1994

Comet SL-9 Slams Into Jupiter

Eugene Shoemaker (1928–1997), Carolyn Shoemaker (b. 1929), David Levy (b. 1948)

Impacts have been a fundamental force in shaping the surfaces and atmospheres of the planets, and have even influenced the history of climate and life in our own world. But impacts are rare and unpredictable events in the solar system and thus have been impossible to study directly—or at least they were until a group of astronomers discovered a year in advance exactly when a comet would smash into the planet Jupiter.

In the summer of 1993, the American astronomers Eugene Shoemaker and Carolyn Shoemaker and the Canadian astronomer David Levy reported finding a strange “string of pearls” comet that their observations showed had recently passed so close to Jupiter that it had been broken apart into dozens of fragments. Incredibly, their data showed that the fragments, now collectively known as comet Shoemaker-Levy 9 (SL-9), were on return trajectories to Jupiter, and that they would crash into the planet in July 1994.
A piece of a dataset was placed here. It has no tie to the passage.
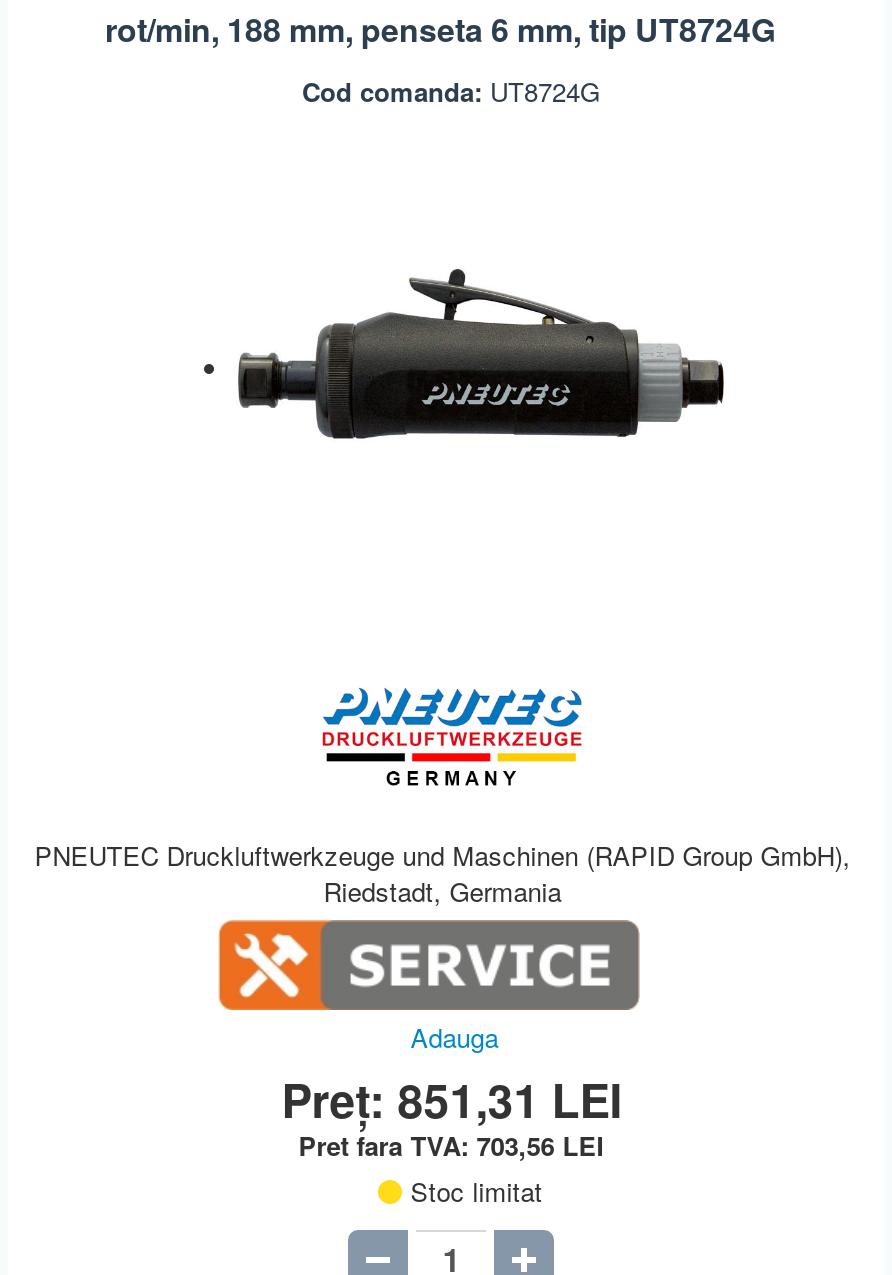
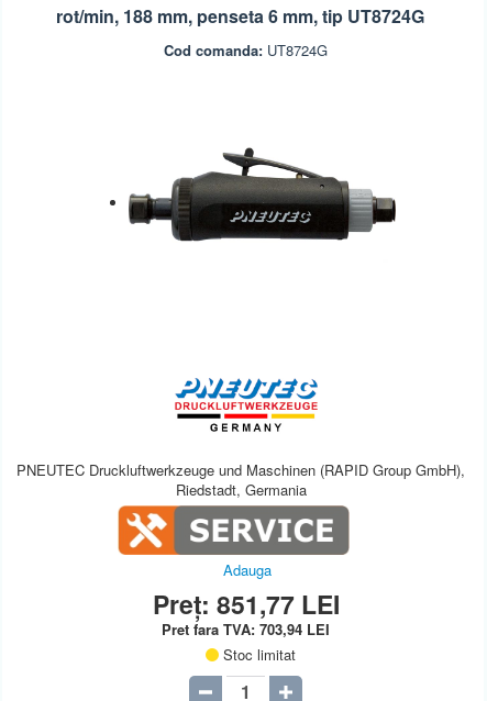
[282,1065,622,1131] Preț: 851,31 LEI -> [153,585,339,621] Preț: 851,77 LEI
[298,1125,604,1163] Pret fara TVA: 703,56 LEI -> [162,618,330,639] Pret fara TVA: 703,94 LEI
This was the first time that an impact event was known in advance, and astronomers worldwide mobilized telescopes and space observatories to monitor the events. As predicted, 21 cometary fragments 0.6–1.2 miles (1–2 kilometers) across slammed into Jupiter at speeds of 134,000 miles per hour (60 kilometers per second) between July 16 and July 22. The results were spectacular and surprising—that such small, icy objects could produce huge fireballs, plumes, and Earth-size blemishes lasting for months was not widely predicted. Indeed, some astronomers had predicted that Jupiter would simply swallow up the tiny fragments without any noticeable effect at all. How wrong they were!

Fireball from the impact of SL-9 fragment G on July 18, 1994, as seen from Mount Stromlo Observatory, Australia.

The SL-9 impacts into Jupiter were a humbling reminder of the destructive power of small bodies traveling at very high speeds. They were also a public and media sensation, shared worldwide in near real time via a relatively new communication medium known as the Internet.

SEE ALSO Jupiter (c. 4.5 Billion BCE), Arizona Impact (c. 50,000 BCE), Great Red Spot (1665), Halley’s Comet (1682), Tunguska Explosion (1908).

Earth-size blotches—scars from the impacts of fragments of comet SL-9—dot the midlatitudes of Jupiter south of the Great Red Spot in this July 1994 Hubble Space Telescope photo.